III.
To mention the varieties of business represented by these stalls would be to enumerate every trade in the town, and a few more. Bakers and pastrycooks are there in abundance; the stalls at which a bewildering choice of sweetmeats is displayed are marvels of neatness, and their name is legion. As many as five or six smartly-dressed young women with white oversleeves will be busy at one counter supplying the customers, who are endeavouring to increase the purchasing value of their coppers by speculating at the roulette table kept by the proprietor, for at such time the Frenchman introduces the gambling element into every transaction where it can be applied. At the miscellaneous stalls, where all sorts of fancy goods are on sale, the "wheel of fortune" is practically the only method of exchange. Many of the places are run on the principle of "all one price," and thrifty housewives may be seen deliberating on the respective merits of knives and forks, cruet-stands, butter-dishes, and scores of minor household utensils, each to be had at the price of half a franc (fivepence). It is clear that the women-folk regard the occasion as an opportunity for getting unusual value for their money. Peasants may purchase an entire suit of clothes at some of the stalls, and if they are wishful of a crucifix or an image of the sacred heart, here they are in abundance, with rosaries, bambinoes, and all the brightly-coloured symbols of Catholic worship.

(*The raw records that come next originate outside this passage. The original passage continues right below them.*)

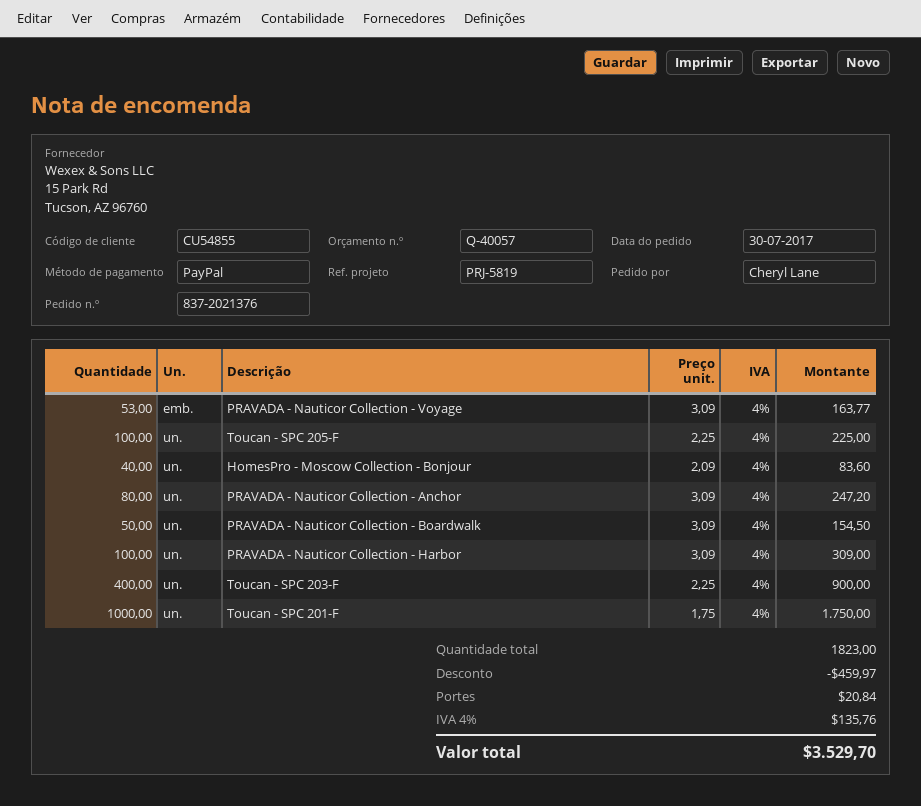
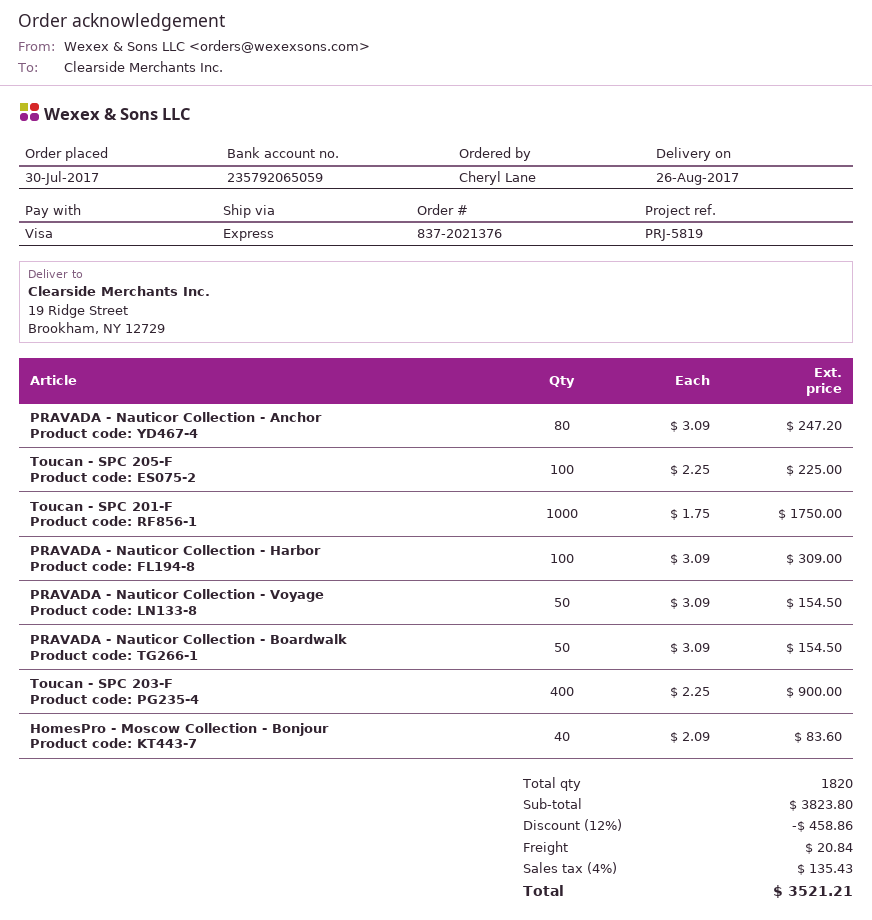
payment method: PayPal -> Visa
PRAVADA - Nauticor Collection - Voyage: 53 x 3.09 = 163.77 -> 50 x 3.09 = 154.50
total quantity: 1823 -> 1820
discount: 459.97 -> 458.86
tax: 4% = 135.76 -> 4% = 135.43
total: 3529.70 -> 3521.21

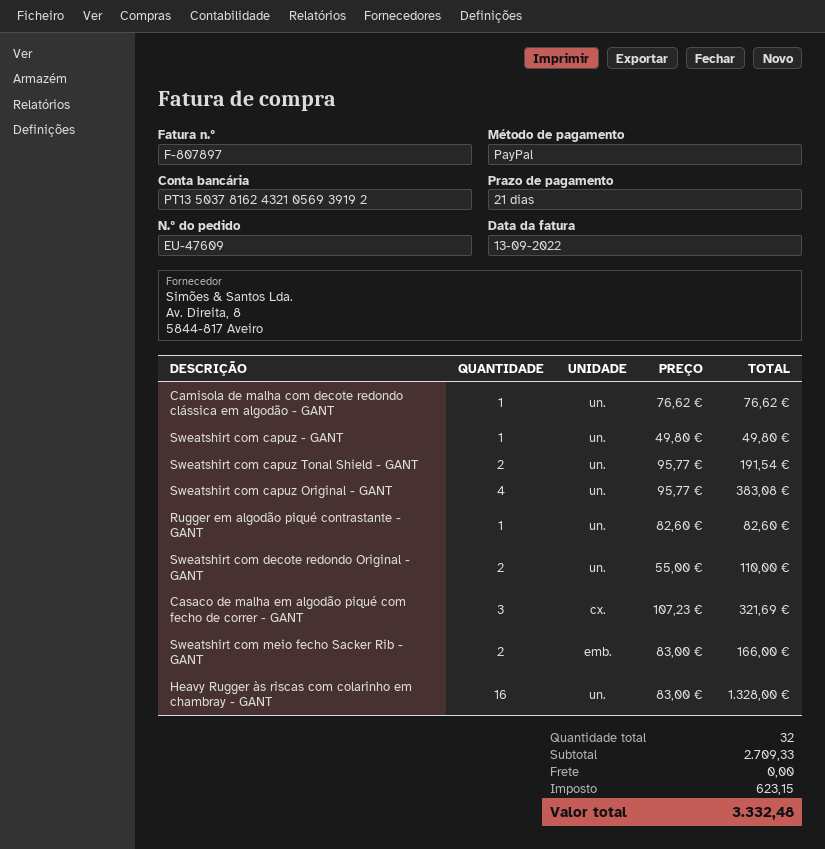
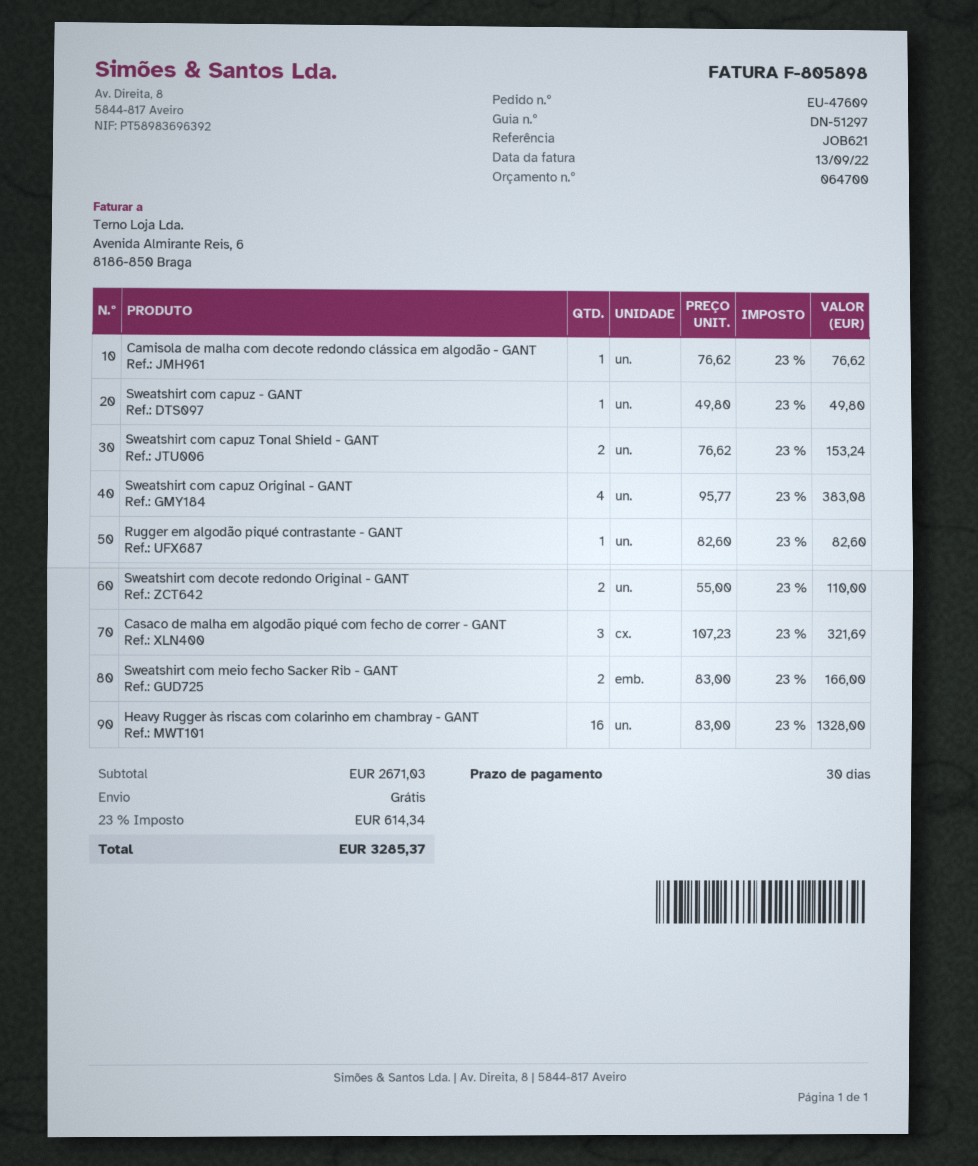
invoice number: F-807897 -> F-805898
payment terms: 21 days -> 30 days
Sweatshirt com capuz Tonal Shield - GANT: 2 x 95.77 = 191.54 -> 2 x 76.62 = 153.24
subtotal: 2709.33 -> 2671.03
tax: 623.15 -> 614.34
total: 3332.48 -> 3285.37

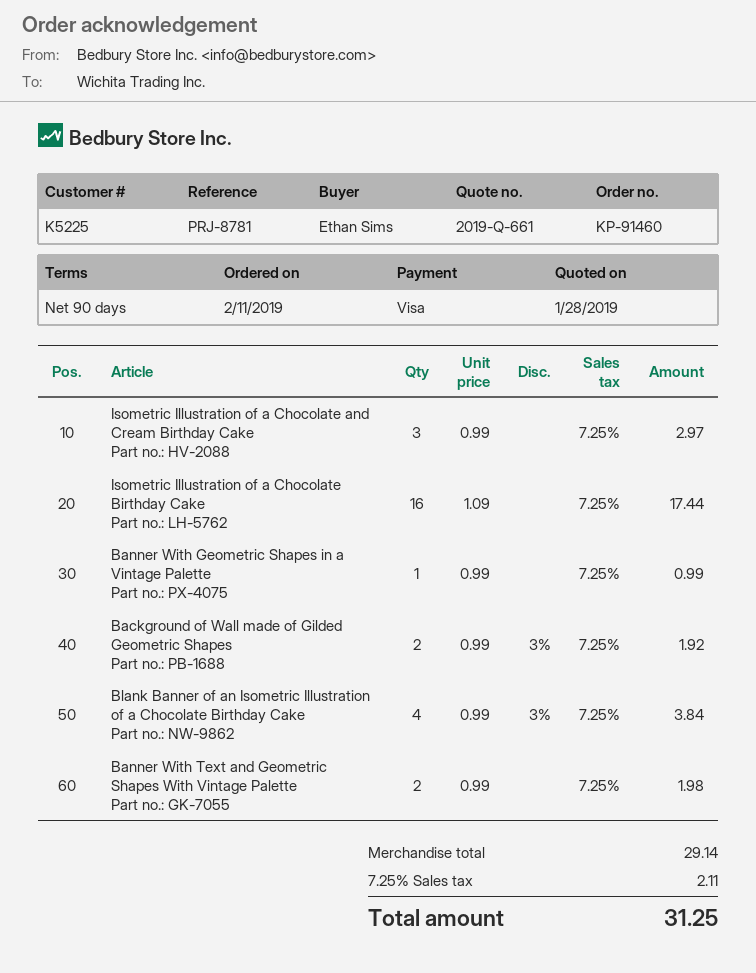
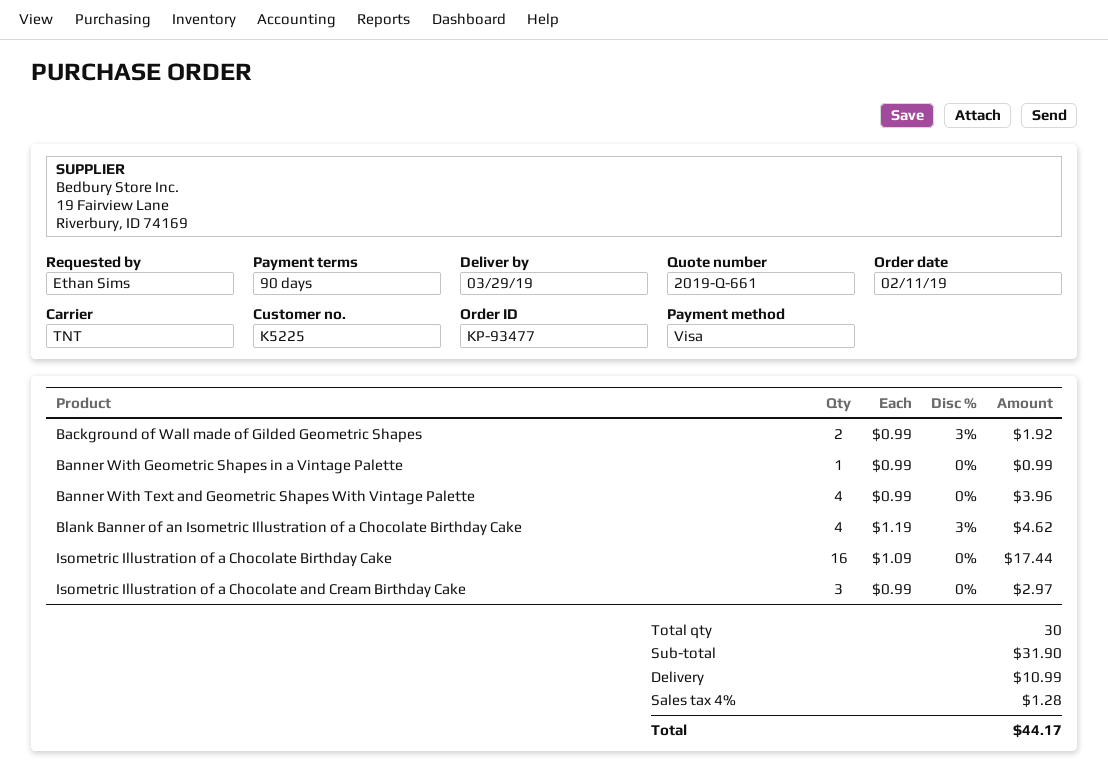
order number: KP-91460 -> KP-93477
Blank Banner of an Isometric Illustration of a Chocolate Birthday Cake: 4 x 0.99 - 3% = 3.84 -> 4 x 1.19 - 3% = 4.62
Banner With Text and Geometric Shapes With Vintage Palette: 2 x 0.99 = 1.98 -> 4 x 0.99 = 3.96
subtotal: 29.14 -> 31.90
shipping: none -> 10.99
tax: 7.25% = 2.11 -> 4% = 1.28
total: 31.25 -> 44.17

But the real interest of the fair, and, of course, its most picturesque part, lies in the great Boulevard Alexandré Martin, which stretches eastward from the railway station. Here are congregated most of the places of entertainment. These, no less than the temporary shops of the tradesmen, present a striking contrast to anything one may see at an English fair. The Frenchman's instinctive feeling for art is everywhere noticeable, and the exterior decoration of the shows exhibits a lightness and daintiness of touch quite unknown in the same connection in England. The gilded horror of the ghost-show exterior, so familiar a feature of our own fairs, has no counterpart in France, but the booths wherein are exhibited "freaks of Nature" are curiously similar in both countries, the crude pictures on the canvas fronts being preposterous exaggerations of the objects to be seen within.